Mario Draghi non avrebbe voluto rimanere a Palazzo Chigi. Ha fatto di tutto per farsi eleggere presidente della Repubblica a gennaio. Non ci è riuscito. Alla luce di quanto stia accadendo nelle ultime settimane, il suo rammarico per non aver potuto traslocare al Quirinale è fortissimo. Si sta ritrovando impantanato nella gestione di un’economia già uscita a pezzi dalla pandemia e che adesso deve fare i conti anche con una guerra. Lo scenario da incubo che si ritrova davanti è quello di un’inflazione fuori controllo, unitamente alla recessione del PIL.

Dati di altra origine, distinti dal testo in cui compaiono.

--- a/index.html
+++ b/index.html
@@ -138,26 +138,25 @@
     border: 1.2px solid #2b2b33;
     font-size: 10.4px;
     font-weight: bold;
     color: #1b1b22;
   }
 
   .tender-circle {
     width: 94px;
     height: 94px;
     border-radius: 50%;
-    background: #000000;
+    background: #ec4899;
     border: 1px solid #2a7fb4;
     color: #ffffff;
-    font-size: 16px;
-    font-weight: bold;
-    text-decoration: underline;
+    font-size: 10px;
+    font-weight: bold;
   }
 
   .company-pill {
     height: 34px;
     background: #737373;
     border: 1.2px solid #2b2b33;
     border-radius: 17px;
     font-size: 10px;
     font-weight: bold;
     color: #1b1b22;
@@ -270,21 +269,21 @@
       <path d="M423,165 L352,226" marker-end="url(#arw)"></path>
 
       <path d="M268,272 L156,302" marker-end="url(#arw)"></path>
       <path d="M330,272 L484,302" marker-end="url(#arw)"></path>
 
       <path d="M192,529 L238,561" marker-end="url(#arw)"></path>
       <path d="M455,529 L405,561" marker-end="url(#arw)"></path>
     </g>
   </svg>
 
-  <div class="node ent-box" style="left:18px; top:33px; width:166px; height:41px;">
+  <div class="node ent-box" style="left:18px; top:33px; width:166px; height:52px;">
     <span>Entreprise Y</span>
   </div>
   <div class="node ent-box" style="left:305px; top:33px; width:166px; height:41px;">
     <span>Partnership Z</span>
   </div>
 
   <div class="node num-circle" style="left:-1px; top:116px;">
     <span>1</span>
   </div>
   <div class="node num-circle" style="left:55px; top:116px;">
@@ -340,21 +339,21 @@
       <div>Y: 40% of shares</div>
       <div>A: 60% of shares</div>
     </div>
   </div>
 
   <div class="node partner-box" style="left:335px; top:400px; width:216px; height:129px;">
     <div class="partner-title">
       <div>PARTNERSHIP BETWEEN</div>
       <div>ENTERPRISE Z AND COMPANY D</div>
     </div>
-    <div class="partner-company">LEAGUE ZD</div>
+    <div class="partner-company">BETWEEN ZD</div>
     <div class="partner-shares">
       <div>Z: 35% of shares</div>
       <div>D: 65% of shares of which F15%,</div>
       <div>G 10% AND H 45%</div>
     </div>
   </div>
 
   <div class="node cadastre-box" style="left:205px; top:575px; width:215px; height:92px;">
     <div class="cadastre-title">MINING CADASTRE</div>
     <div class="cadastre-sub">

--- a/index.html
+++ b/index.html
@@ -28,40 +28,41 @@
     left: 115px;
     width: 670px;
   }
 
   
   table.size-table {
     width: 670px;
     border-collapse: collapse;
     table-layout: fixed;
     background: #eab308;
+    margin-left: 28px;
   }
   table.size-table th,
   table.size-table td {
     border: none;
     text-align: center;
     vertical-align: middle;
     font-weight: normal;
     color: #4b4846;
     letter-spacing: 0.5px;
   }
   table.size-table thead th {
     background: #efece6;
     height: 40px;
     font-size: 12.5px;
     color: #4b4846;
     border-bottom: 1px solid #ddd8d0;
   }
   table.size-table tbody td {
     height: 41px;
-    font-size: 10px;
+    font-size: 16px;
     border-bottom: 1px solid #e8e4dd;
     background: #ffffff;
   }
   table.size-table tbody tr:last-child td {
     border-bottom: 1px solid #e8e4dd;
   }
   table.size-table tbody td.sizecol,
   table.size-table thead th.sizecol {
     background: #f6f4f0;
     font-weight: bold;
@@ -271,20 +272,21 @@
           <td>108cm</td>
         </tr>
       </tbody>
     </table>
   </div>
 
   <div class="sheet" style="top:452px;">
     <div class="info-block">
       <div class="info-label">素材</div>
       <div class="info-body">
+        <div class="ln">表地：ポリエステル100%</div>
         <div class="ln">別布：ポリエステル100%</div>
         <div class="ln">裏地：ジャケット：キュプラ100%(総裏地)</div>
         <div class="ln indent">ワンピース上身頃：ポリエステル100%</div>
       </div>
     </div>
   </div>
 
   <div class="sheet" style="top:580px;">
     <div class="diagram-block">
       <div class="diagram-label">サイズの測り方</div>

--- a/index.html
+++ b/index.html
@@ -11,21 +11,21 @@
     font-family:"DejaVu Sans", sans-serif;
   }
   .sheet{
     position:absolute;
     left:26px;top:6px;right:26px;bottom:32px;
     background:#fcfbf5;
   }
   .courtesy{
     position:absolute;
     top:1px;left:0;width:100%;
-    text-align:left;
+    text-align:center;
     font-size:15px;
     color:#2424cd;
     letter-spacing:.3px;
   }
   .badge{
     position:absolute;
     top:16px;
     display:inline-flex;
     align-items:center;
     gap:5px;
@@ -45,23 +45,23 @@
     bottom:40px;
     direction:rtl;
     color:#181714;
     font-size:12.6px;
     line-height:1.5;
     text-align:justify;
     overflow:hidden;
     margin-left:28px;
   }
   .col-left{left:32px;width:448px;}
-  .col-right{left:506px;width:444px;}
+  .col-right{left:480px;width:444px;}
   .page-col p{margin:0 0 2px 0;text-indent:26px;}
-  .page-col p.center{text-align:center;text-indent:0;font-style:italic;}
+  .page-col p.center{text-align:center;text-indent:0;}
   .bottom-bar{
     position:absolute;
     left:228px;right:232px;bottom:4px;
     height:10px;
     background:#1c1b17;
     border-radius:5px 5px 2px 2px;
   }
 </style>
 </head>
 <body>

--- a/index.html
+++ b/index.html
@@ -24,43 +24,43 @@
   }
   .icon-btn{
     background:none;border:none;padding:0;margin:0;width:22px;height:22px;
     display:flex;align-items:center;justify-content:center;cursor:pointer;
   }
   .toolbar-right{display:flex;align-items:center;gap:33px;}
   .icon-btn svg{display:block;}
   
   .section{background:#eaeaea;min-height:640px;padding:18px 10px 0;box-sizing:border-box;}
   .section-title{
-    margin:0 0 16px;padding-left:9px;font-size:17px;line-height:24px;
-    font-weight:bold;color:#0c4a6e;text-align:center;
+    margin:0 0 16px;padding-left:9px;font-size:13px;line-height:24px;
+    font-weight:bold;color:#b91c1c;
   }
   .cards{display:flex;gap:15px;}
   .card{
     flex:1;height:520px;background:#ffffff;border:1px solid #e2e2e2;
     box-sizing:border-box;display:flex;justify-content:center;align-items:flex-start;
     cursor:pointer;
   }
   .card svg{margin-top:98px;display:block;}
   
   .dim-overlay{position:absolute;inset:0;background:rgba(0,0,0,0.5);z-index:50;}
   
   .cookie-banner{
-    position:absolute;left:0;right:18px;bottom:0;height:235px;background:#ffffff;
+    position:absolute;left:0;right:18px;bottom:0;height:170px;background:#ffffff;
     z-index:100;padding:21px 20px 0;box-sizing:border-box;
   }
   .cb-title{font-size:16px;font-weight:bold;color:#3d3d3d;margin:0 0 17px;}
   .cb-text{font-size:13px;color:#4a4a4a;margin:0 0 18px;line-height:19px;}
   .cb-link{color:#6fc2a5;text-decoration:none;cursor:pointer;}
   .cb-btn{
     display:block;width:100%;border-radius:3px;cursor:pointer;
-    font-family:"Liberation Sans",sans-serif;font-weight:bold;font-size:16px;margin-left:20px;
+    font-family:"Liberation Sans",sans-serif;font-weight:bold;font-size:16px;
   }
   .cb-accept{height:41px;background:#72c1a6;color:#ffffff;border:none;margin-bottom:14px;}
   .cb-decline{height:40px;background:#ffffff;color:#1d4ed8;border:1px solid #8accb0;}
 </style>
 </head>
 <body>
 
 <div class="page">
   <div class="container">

I venti di guerra soffiavano forti già nei giorni delle votazioni del nuovo presidente della Repubblica in Parlamento. Ma nessuno forse avrebbe immaginato allora che un mese dopo l’intera Europa sarebbe caduta in una nuova emergenza con contraccolpi economici così violenti. Il petrolio ieri ha sfiorato i 130 dollari al barile. Secondo centinaia di contratti di opzione siglati, arriverebbe a 200 dollari entro fine mese. E in Europa il prezzo del gas ha quasi toccato il nuovo record dei 260 euro per megawatt-ora.
Inflazione a doppia cifra
Queste cifre non lasciano più alcuno spazio all’ottimismo. Facciamoci due conti per capirne l’impatto. Nel 2021, l’Italia ha consumato meno di 380 milioni di barili di petrolio, il cui costo medio sui mercati internazionali è stato di 71 dollari e a un tasso di cambio euro-dollaro di oltre 1,18. Il costo fu, quindi, intorno ai 22-23 miliardi. Ai prezzi e al cambio di ieri (collassato sotto 1,09), un barile di Brent ci costa più di 116 dollari, quasi il doppio dei 60 del 2021. A parità di consumi, avremmo un aggravio superiore ai 20 miliardi.
Ma la nota dolente arriva dal gas. Ne abbiamo consumati oltre 70 miliardi di metri cubi l’anno scorso per un costo complessivo di circa 25 miliardi. Ai prezzi di ieri, spenderemmo la stratosferica cifra di 180 miliardi in più all’anno.
Per fortuna, le cose dovrebbero andare un po’ meglio. Anzitutto, probabile che i prezzi energetici si sgonfino nel corso dell’anno. Oltretutto, l’Italia potrebbe sempre fare temporaneamente affidamento sulle riserve di gas, per quanto relativamente scarse esse siano. E paesi come Algeria e Qatar aumenteranno verosimilmente le esportazioni, così da garantirsi nuovi contratti e sfruttare gli alti prezzi vigenti sui mercati. Tuttavia, a rincarare non sono solo i prodotti energetici. Tanto per fare un esempio, il prezzo della farina si è portato a 450 dollari per tonnellata, segnando un boom del 90% in un anno. Peraltro, i rincari di gas e greggio incidono sulla generalità dei beni, tramite i prodotti derivati (si pensi alle materie plastiche), ai costi di trasporto e a quelli fissi delle aziende di produzione e commerciali.
Economia verso la recessione
L’economia italiana si sta avviando verso la seconda recessione dall’inizio della pandemia, mentre la Germania ci era caduta dentro già nel quarto trimestre dello scorso anno. Draghi avrebbe voluto almeno concludere la legislatura con il successo di avere riportato il PIL ai livelli pre-Covid. Quasi certamente, non sarà così. Anzi, rischia di consegnarci un 2022 sotto i livelli del 2021. Le contingenze internazionali alleviano decisamente le responsabilità specifiche del nostro premier, ma sta di fatto che il malcontento salirà nei prossimi mesi e il governo si troverà quasi inerme dinnanzi all’evoluzione dei fatti.
Aggiungiamo anche che se negli USA i salari stanno salendo di circa il 2% in meno rispetto all’inflazione, in Italia la crescita si mostra quasi nulla, per cui gli aumenti dei prezzi stanno divorando incontrastati il potere d’acquisto.